Il festival dei rosiconi (vince Giannini)

· 21 Dicembre 2024


Cari ascoltatori, oggi è il festival dei fegati spappolati, dei contorcimenti politici, degli attacchi di isteria, in sintesi dei rosicamenti di sinistra, dopo la sentenza per il processo a Salvini che, come dice Mario Sechi su Libero, non avrebbe mai dovuto tenersi.

Per esempio, Laura Boldrini, la madrina dell’immigrazionismo come religione, dice “rispettiamo sempre le sentenze, i giudici e il loro lavoro, ma la politica non si fa nelle aule di tribunale”: cioè, fino a ieri hanno tifato perché un avversario politico rispondesse ai giudici dei suoi atti politici su un tema chiave come l’immigrazione; e oggi, poiché il tribunale non li ha fatti contenti, svoltano secco e dicono che la politica non si fa nelle aule, e che quindi non cambia la condanna morale e politica sull’inaccettabile condotta di Salvini. Esimia onorevole Boldrini, la condanna morale riguarda le coscienze individuali, e lei nella sua coscienza può condannare moralmente Matteo Salvini, pensarne il peggio possibile: ma non è un tema pubblico, oggettivo, non è cosa dello Stato, altrimenti saremmo a Teheran.

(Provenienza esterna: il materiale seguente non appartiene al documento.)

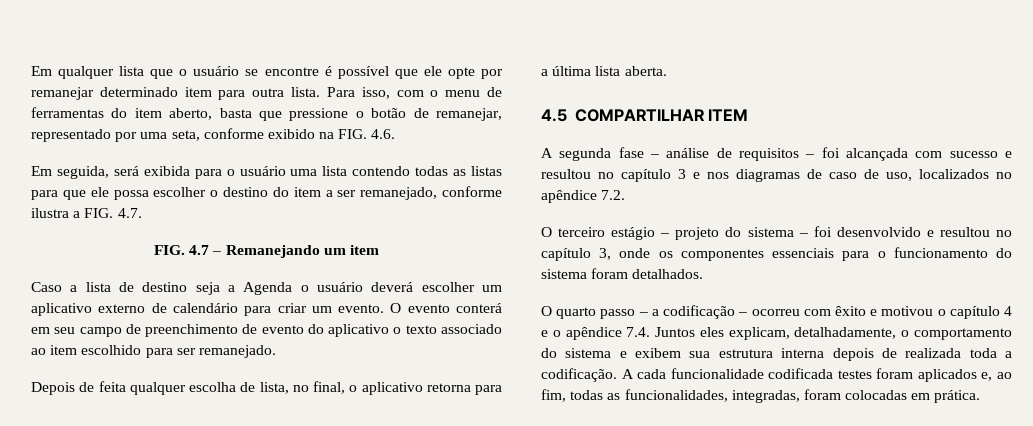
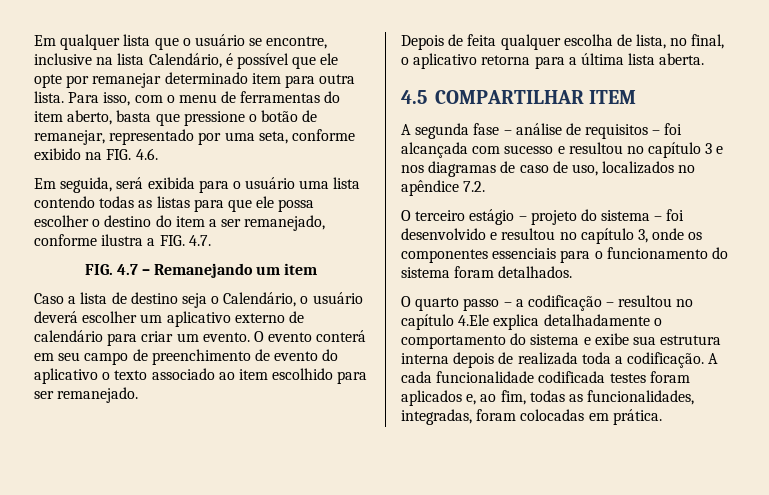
- Em qualquer lista que o usuário se encontre é possível que ele opte por remanejar determinado item para outra lista.
+ Em qualquer lista que o usuário se encontre, inclusive na lista Calendário, é possível que ele opte por remanejar determinado item para outra lista.
- Caso a lista de destino seja a Agenda o usuário deverá escolher um aplicativo externo de calendário para criar um evento.
+ Caso a lista de destino seja o Calendário, o usuário deverá escolher um aplicativo externo de calendário para criar um evento.
- O quarto passo – a codificação – ocorreu com êxito e motivou o capítulo 4 e o apêndice 7.4. Juntos eles explicam, detalhadamente, o comportamento do sistema e exibem sua estrutura interna depois de realizada toda a codificação.
+ O quarto passo – a codificação – resultou no capítulo 4.Ele explica detalhadamente o comportamento do sistema e exibe sua estrutura interna depois de realizada toda a codificação.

Elly Schlein non è da meno: “La nostra critica alle scelte di Meloni e Salvini, oggi come ieri, è tutta politica”: oggi si sono svegliati, lei e i suoi, novelli teorici della separazione dei poteri. Proprio Elly che capeggiò il crocchio delle opposizioni in Liguria, invocando gli arresti per Giovanni Toti, oggi nega di aver mai mischiato politica e giustizia.

Ma il rosicamento elevato ad arte è rappresentato dall’editoriale di Massimo Giannini su Repubblica, intitolato “Salvini, fine di un alibi politico”. Scrive Giannini: “Sul piano giuridico, i magistrati erano chiamati a stabilire non se l’atto amministrativo col quale fu negato l’approdo all’imbarcazione della Ong spagnola fosse lecito in sé, ma se configurasse il reato previsto dall’articolo 605 del codice penale – il sequestro di persona, appunto, in base al quale i pubblici ministeri avevano chiesto la pena della reclusione fino a sei anni. I giudici palermitani, affermando che “il fatto non sussiste”, hanno stabilito soltanto che il diniego ministeriale alla concessione del “porto sicuro” non ha privato quei poveri cristi della libertà personale. E questo è tutto. Il tribunale, com’era logico e giusto, si è limitato a dichiarare l’innocenza di Salvini limitatamente a questa specifica fattispecie penale. Ma non ha affatto assolto la sua gestione complessiva, strumentale e delinquenziale, del fenomeno migratorio”.

Siamo di fronte a una meravigliosa inversione della presunzione di innocenza: secondo Giannini la sentenza dice solo che non era sequestro di persona, ma la politica e l’azione di Salvini erano comunque criminali, a priori, che il sequestro di persona non ci sia stato è un dettaglio. Insomma, siamo alla diffamazione.

E ancora, ormai fuori controllo: “Qui non c’è nessun “lasciapassare”, postumo o preventivo, su tutte le forme di crudeltà normativa congegnate finora dalla destra cattivista per respingere i profughi fingendo di sgominare gli scafisti”. Ma Giannini va capito: ieri è stata la débacle del manettarismo radical chic che ha in lui un esponente di spicco. “Da vicepremier, ministro dei Trasporti e capo politico assolto dai suoi reati, Salvini dovrà continuare a fare i conti con i suoi soliti peccati. Quelli ai quali non sa più trovare rimedio”. Ma in che senso? Avendo perso sul terreno dei reati, don Giannini si sposta sul terreno teologico, dei peccati?

Ecco, in questo affanno c’è la sintesi, il panorama della crisi del manettarismo: è una crisi di concetto, una crisi d’identità e una crisi di dignità. Don Massimo Giannini, la penna a volte la si può anche lasciare poggiata sul tavolo.